See more of my coverage of Hong Kong and Macau for The Economist here.
THOUSANDS of students in Hong Kong are boycotting classes this week to lie on sprawling lawns outside government headquarters and discuss topics such as “post-totalitarianism” and George Orwell’s book “Animal Farm” (see their protest calendar, in Chinese, here). The five-day action involving students from two dozen institutions began September 22nd with a rally (pictured) at the Chinese University of Hong Kong. On September 24th students marched through the heart of the city and tied yellow ribbons—a symbol adopted by the local democracy movement—on the closed gates of the chief executive’s office.
Organisers estimate at least 13,000 students are participating in the boycott. It is the biggest student demonstration in Hong Kong since a group of teenagers led protests against the introduction of patriotic “national education” in primary schools two years ago. That campaign forced the government to back down from a plan to use the curriculum to promote “a sense of national belonging and identity” among schoolchildren. The goals this time are less narrow and more ambitious. Unlike in 2012, both secondary school and university students—led respectively by Scholarism and the Hong Kong Federation of Students (HKFS)—are working closely together.
The boycott is in response to a decision last month by China’s legislature, the National People’s Congress (NPC), to impose restrictions on the choosing of candidates in elections for the territory’s leader that are due to be held in 2017. The NPC proposed that a 1,200-member committee, made up mostly of members loyal to the Communist Party, will choose two or three candidates for the election. The winner will be decided by popular vote. China had long promised that the polls would be the first of their kind involving “universal suffrage”, but had not before spelled out how limited voters’ choice would be.
The protesters’ demands are ambitious. In a manifesto, the university students call on the central authorities to withdraw the NPC’s plan and issue an “apology to the Hong Kong people”. They say voters themselves should be allowed to nominate candidates and they call for the resignation of the Hong Kong’s top three officials. In an open letter to the territory’s current chief executive, Leung Chun-ying, they threaten to “intensify [their] actions toward other forms of civil disobedience” if Mr. Leung refuses to engage with them. In a departure from the rhetoric of older activists, the HKFS characterises China’s style of control over Hong Kong as “colonial”.

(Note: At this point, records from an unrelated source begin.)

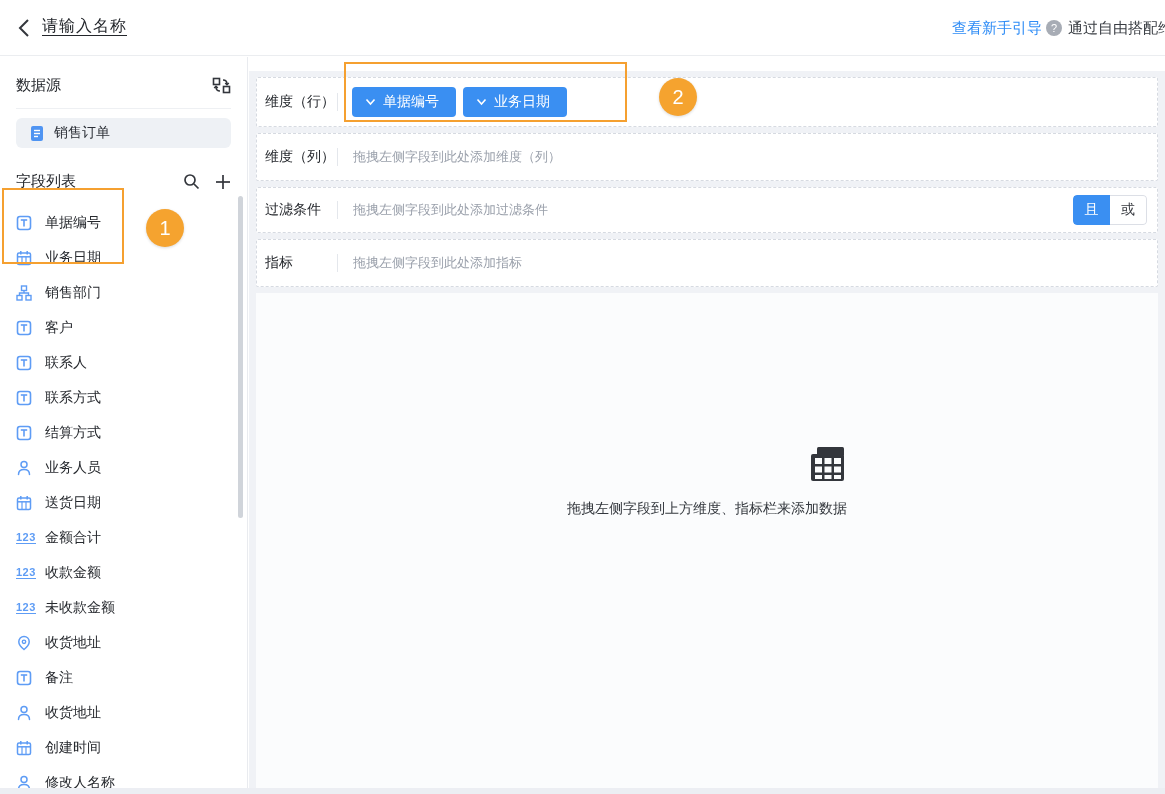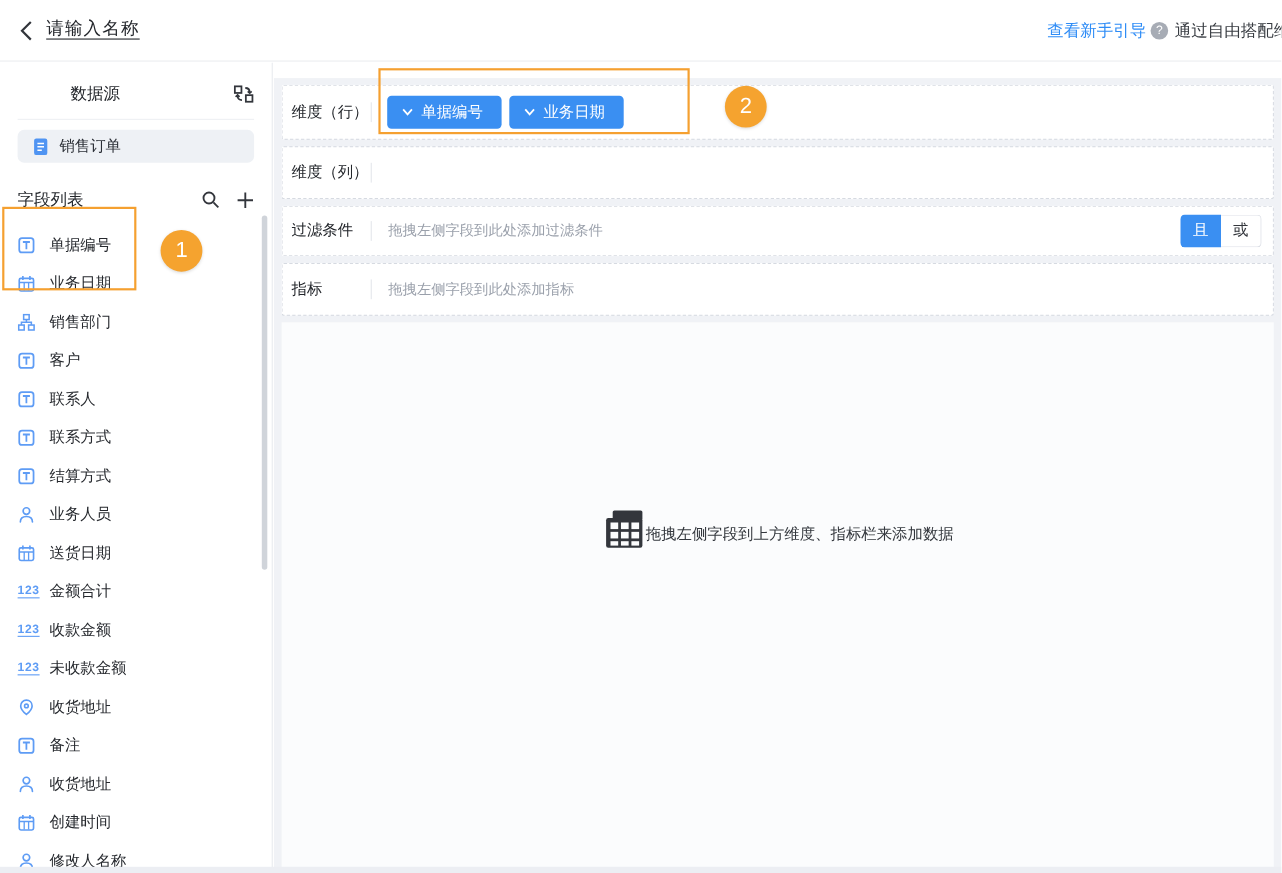"数据源" .ds-header { margin-left: 48px -> none }
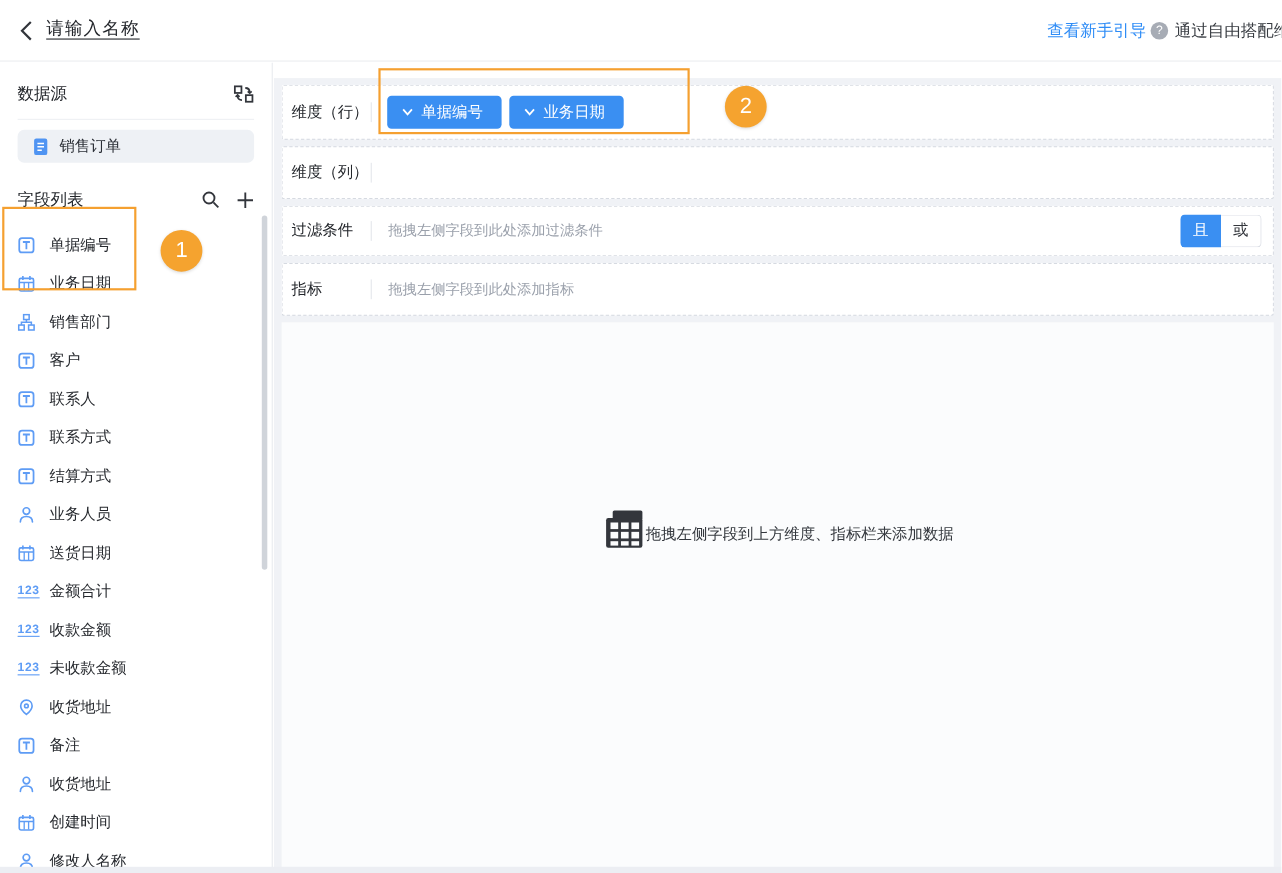"拖拽左侧字段到此处添加维度（列）" span.zone-ph { html: none -> <span>拖拽左侧字段到此处添加维度（列）</span> }
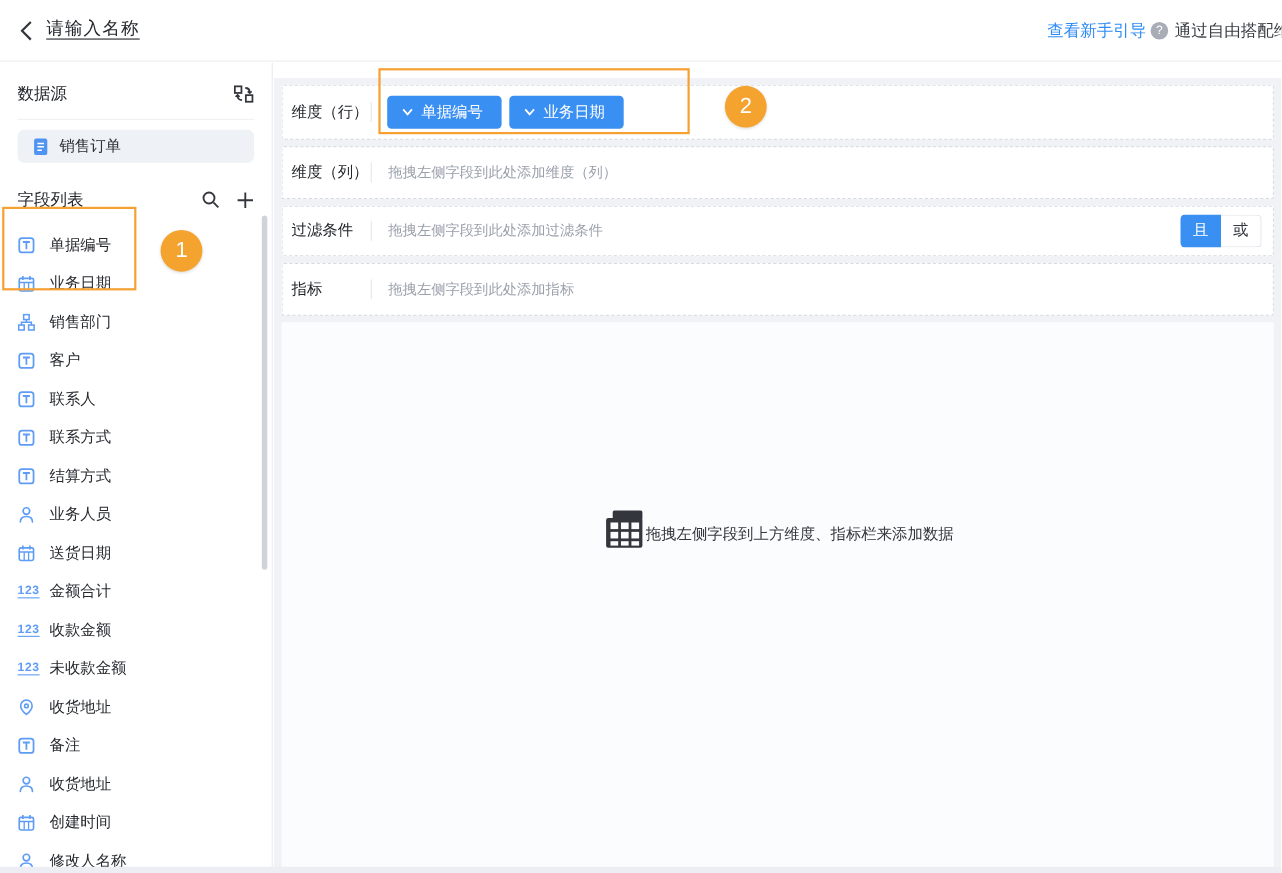"拖拽左侧字段到上方维度、指标栏来添加数据" .canvas-inner { align-items: flex-start -> flex-end; flex-direction: none -> column }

Local legislators have the power to turn down the NPC’s plan. If one-third of them reject it, the method of choosing Hong Kong’s leader will remain unchanged: a closed committee will continue to make the selection by itself (acting, effectively, on instructions from Beijing). While public opinion polls show a majority of residents prefer “imperfect” democracy to the status quo, the number of lawmakers who have pledged to vote against the proposed arrangements is sufficient to prevent the NPC’s proposal from being enacted. Mr. Leung has warned that if legislators do not endorse the plan, the city will not have another chance to hold a popular election for the post of chief executive until 2022. The HKFS says it is still worth trying. “People tell us there’s no hope, so what is the point of protesting? I think that because we are taking action despite the lack of hope, that there is hope for Hong Kong,” says a senior HKFS activist, Lester Shum.
Some students, however, may back away from radical action. Occupy Central, an alliance of activists who support free elections, has hinted strongly at plans to occupy the territory’s business district starting on October 1st, China’s National Day holiday. Such a protest was first proposed (in Chinese) nearly two years ago by a law professor, Benny Tai, in anticipation of the NPC’s announcement. But the leader of the HKFS, Alex Chow, worries that participants in unauthorised protests might be arrested. “Students would have many risks imposed on them if they participate in Occupy Central. We question how much we are willing to pay for Hong Kong’s future,” he says. The next few days should provide some answers.